In the NSW Court of Appeal, (Hung v Aquamore Credit Equity [2022] NSWCA 272) for the debtor and the guarantors it was argued that Aquamore breached its duty in not selling the mortgaged property for the best price reasonably available. It was argued that the trial judge failed to give sufficient reasons for preferring the lesser valuation of the expert of Aquamore over the valuation evidence put forward in their case and that had the judge done this he would have found that Aquamore had breached its duty.

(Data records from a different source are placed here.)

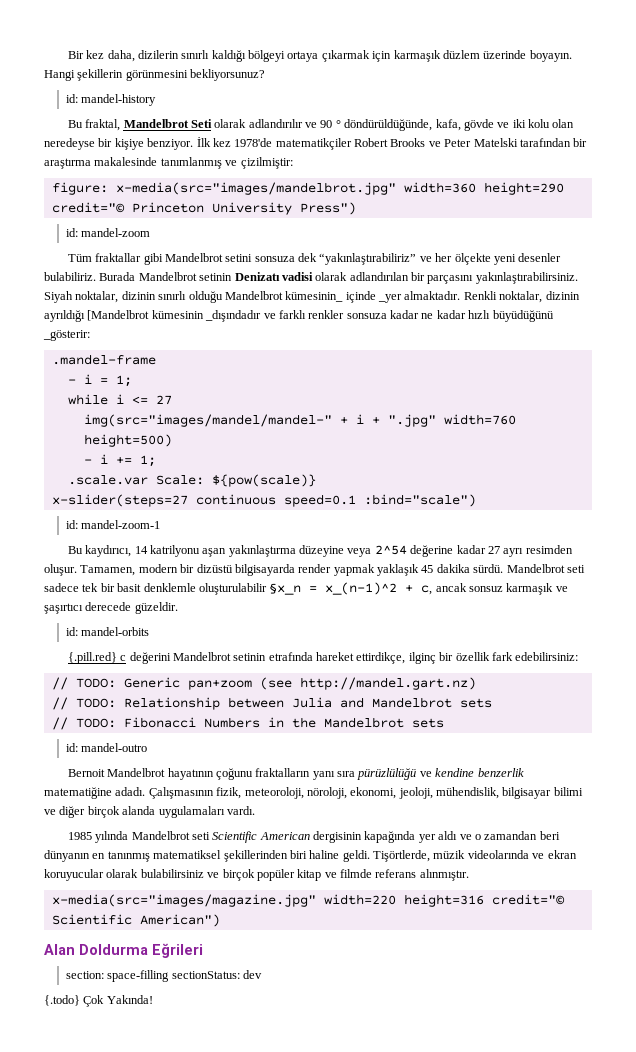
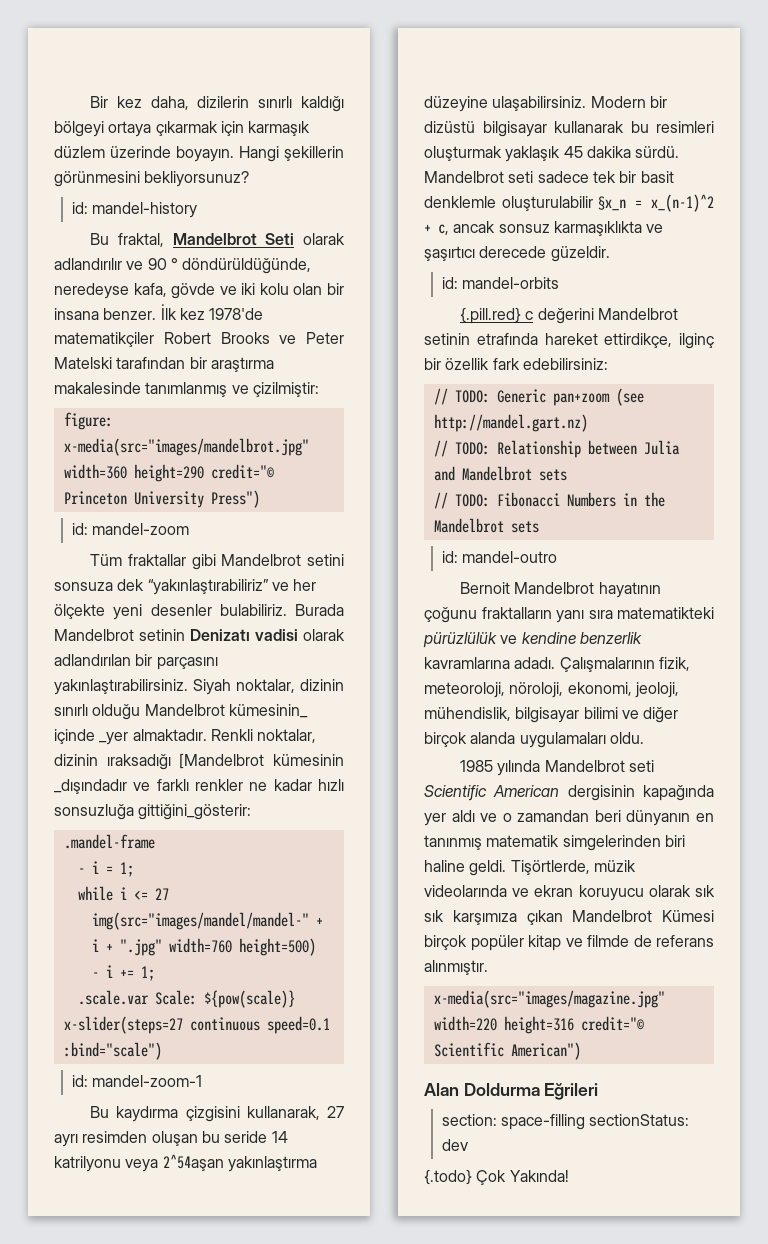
- Bu fraktal, Mandelbrot Seti olarak adlandırılır ve 90 ° döndürüldüğünde, kafa, gövde ve iki kolu olan neredeyse bir kişiye benziyor.
+ Bu fraktal, Mandelbrot Seti olarak adlandırılır ve 90 ° döndürüldüğünde, neredeyse kafa, gövde ve iki kolu olan bir insana benzer.
- Renkli noktalar, dizinin ayrıldığı [Mandelbrot kümesinin _dışındadır ve farklı renkler sonsuza kadar ne kadar hızlı büyüdüğünü _gösterir:
+ Renkli noktalar, dizinin ıraksadığı [Mandelbrot kümesinin _dışındadır ve farklı renkler ne kadar hızlı sonsuzluğa gittiğini_gösterir:
- Bu kaydırıcı, 14 katrilyonu aşan yakınlaştırma düzeyine veya 2^54 değerine kadar 27 ayrı resimden oluşur. Tamamen, modern bir dizüstü bilgisayarda render yapmak yaklaşık 45 dakika sürdü.
+ Bu kaydırma çizgisini kullanarak, 27 ayrı resimden oluşan bu seride 14 katrilyonu veya 2^54aşan yakınlaştırma düzeyine ulaşabilirsiniz. Modern bir dizüstü bilgisayar kullanarak bu resimleri oluşturmak yaklaşık 45 dakika sürdü.
- Mandelbrot seti sadece tek bir basit denklemle oluşturulabilir §x_n = x_(n-1)^2 + c, ancak sonsuz karmaşık ve şaşırtıcı derecede güzeldir.
+ Mandelbrot seti sadece tek bir basit denklemle oluşturulabilir §x_n = x_(n-1)^2 + c, ancak sonsuz karmaşıklıkta ve şaşırtıcı derecede güzeldir.
- Bernoit Mandelbrot hayatının çoğunu fraktalların yanı sıra pürüzlülüğü ve kendine benzerlik matematiğine adadı. Çalışmasının fizik, meteoroloji, nöroloji, ekonomi, jeoloji, mühendislik, bilgisayar bilimi ve diğer birçok alanda uygulamaları vardı.
+ Bernoit Mandelbrot hayatının çoğunu fraktalların yanı sıra matematikteki pürüzlülük ve kendine benzerlik kavramlarına adadı. Çalışmalarının fizik, meteoroloji, nöroloji, ekonomi, jeoloji, mühendislik, bilgisayar bilimi ve diğer birçok alanda uygulamaları oldu.
- 1985 yılında Mandelbrot seti Scientific American dergisinin kapağında yer aldı ve o zamandan beri dünyanın en tanınmış matematiksel şekillerinden biri haline geldi.
+ 1985 yılında Mandelbrot seti Scientific American dergisinin kapağında yer aldı ve o zamandan beri dünyanın en tanınmış matematik simgelerinden biri haline geldi.
- Tişörtlerde, müzik videolarında ve ekran koruyucular olarak bulabilirsiniz ve birçok popüler kitap ve filmde referans alınmıştır.
+ Tişörtlerde, müzik videolarında ve ekran koruyucu olarak sık sık karşımıza çıkan Mandelbrot Kümesi birçok popüler kitap ve filmde de referans alınmıştır.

Before a mortgagee can exercise the power of sale under a mortgage in the case of a default in the payment of money a valid notice pursuant to section 57(2)(b) of the Real Property Act 1900 (NSW) must be served on the mortgagor. The trial judge found that the notice relied on by Aquamore was not valid and therefore the sale was not authorised. His Honour further held that the debtor had not proven that it had suffered any damage because of the unauthorised sale. This aspect of the judge’s findings was not appealed.

In relation to the claim of breach of duty on the sale the debtor and the guarantors relied on the general law that provides that a mortgagee must act with good faith when exercising the power of sale and section 420A of the Corporations Act 2001 (‘section 420A’). Section 420A provides as follows:

(1) In exercising a power of sale in respect of property of a corporation, a controller must take all reasonable care to sell the property for:

(a) if, when it is sold, it has a market value – not less than that market value; or

(b) otherwise – the best price that is reasonably obtainable, having regard to the circumstances existing when the property is sold.

Macfanlan JA referred to long standing authority that when considering a breach of the duty imposed by section 420A it is the process of sale that must be examined. A breach of duty is not established merely because the sale failed to sell for market value. It is the process to effect the sale that must be examined.

In the Aquamore case, there was no complaint about the process of the sale, the complaint in the Court of Appeal was that the trial judge was in error in preferring the valuation evidence of Aquamore over the valuation evidence of the debtor. Notwithstanding this the Court of Appeal examined the valuation evidence and held that it was open to the trial judge to find as he did.

The appeal by the borrower and guarantors was dismissed with costs.